Detected change data ▸
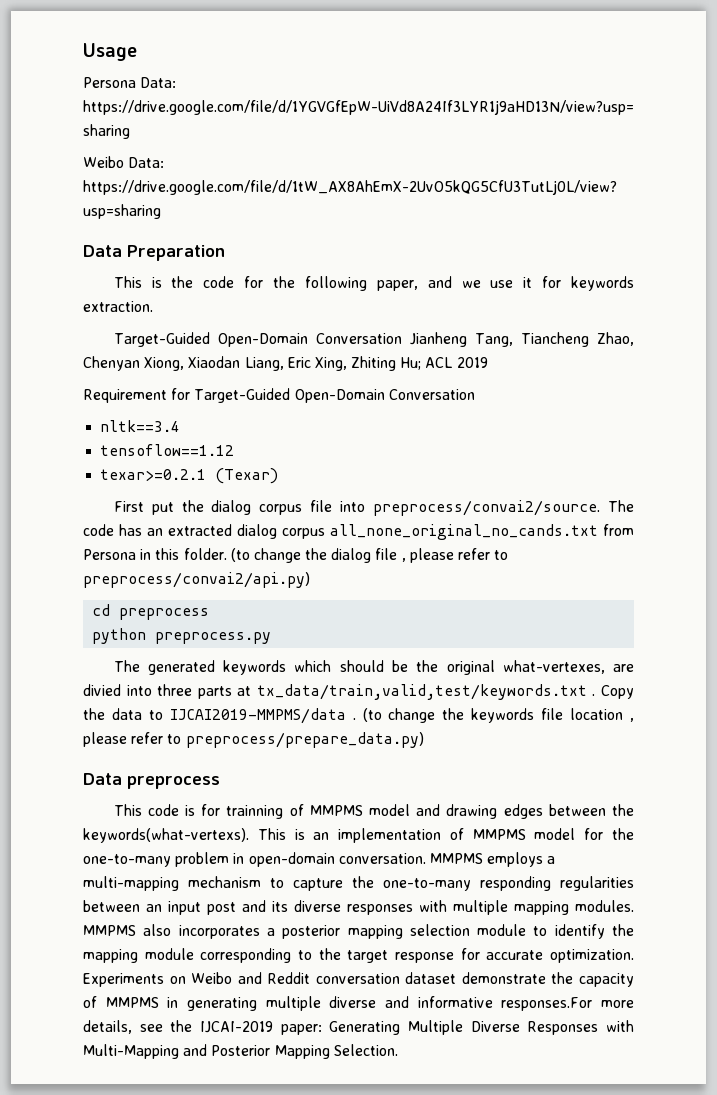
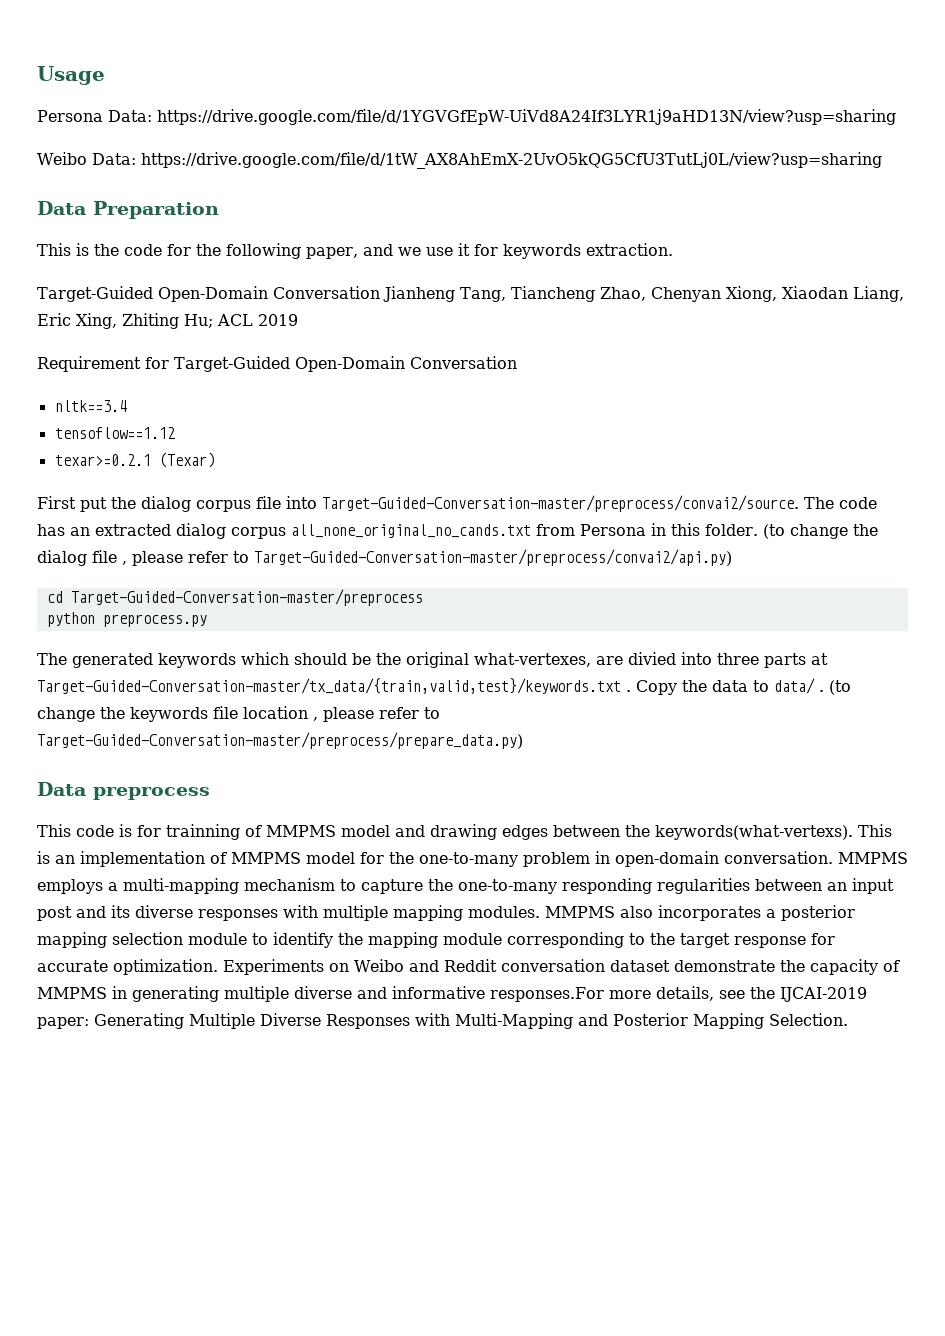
- First put the dialog corpus file into preprocess/convai2/source.
+ First put the dialog corpus file into Target-Guided-Conversation-master/preprocess/convai2/source.
- (to change the dialog file , please refer to preprocess/convai2/api.py)
+ (to change the dialog file , please refer to Target-Guided-Conversation-master/preprocess/convai2/api.py)
- cd preprocess
+ cd Target-Guided-Conversation-master/preprocess
- The generated keywords which should be the original what-vertexes, are divied into three parts at tx_data/train,valid,test/keywords.txt .
+ The generated keywords which should be the original what-vertexes, are divied into three parts at Target-Guided-Conversation-master/tx_data/{train,valid,test}/keywords.txt .
- Copy the data to IJCAI2019-MMPMS/data .
+ Copy the data to data/ .
- (to change the keywords file location , please refer to preprocess/prepare_data.py)
+ (to change the keywords file location , please refer to Target-Guided-Conversation-master/preprocess/prepare_data.py)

ASSIGNMENT ▸ Copy only the stretch running from the line containing "data to data/ ." to the final line of the entries, both ends included, exactly as it stands.

TASK RESULT ▸
+ Copy the data to data/ .
- (to change the keywords file location , please refer to preprocess/prepare_data.py)
+ (to change the keywords file location , please refer to Target-Guided-Conversation-master/preprocess/prepare_data.py)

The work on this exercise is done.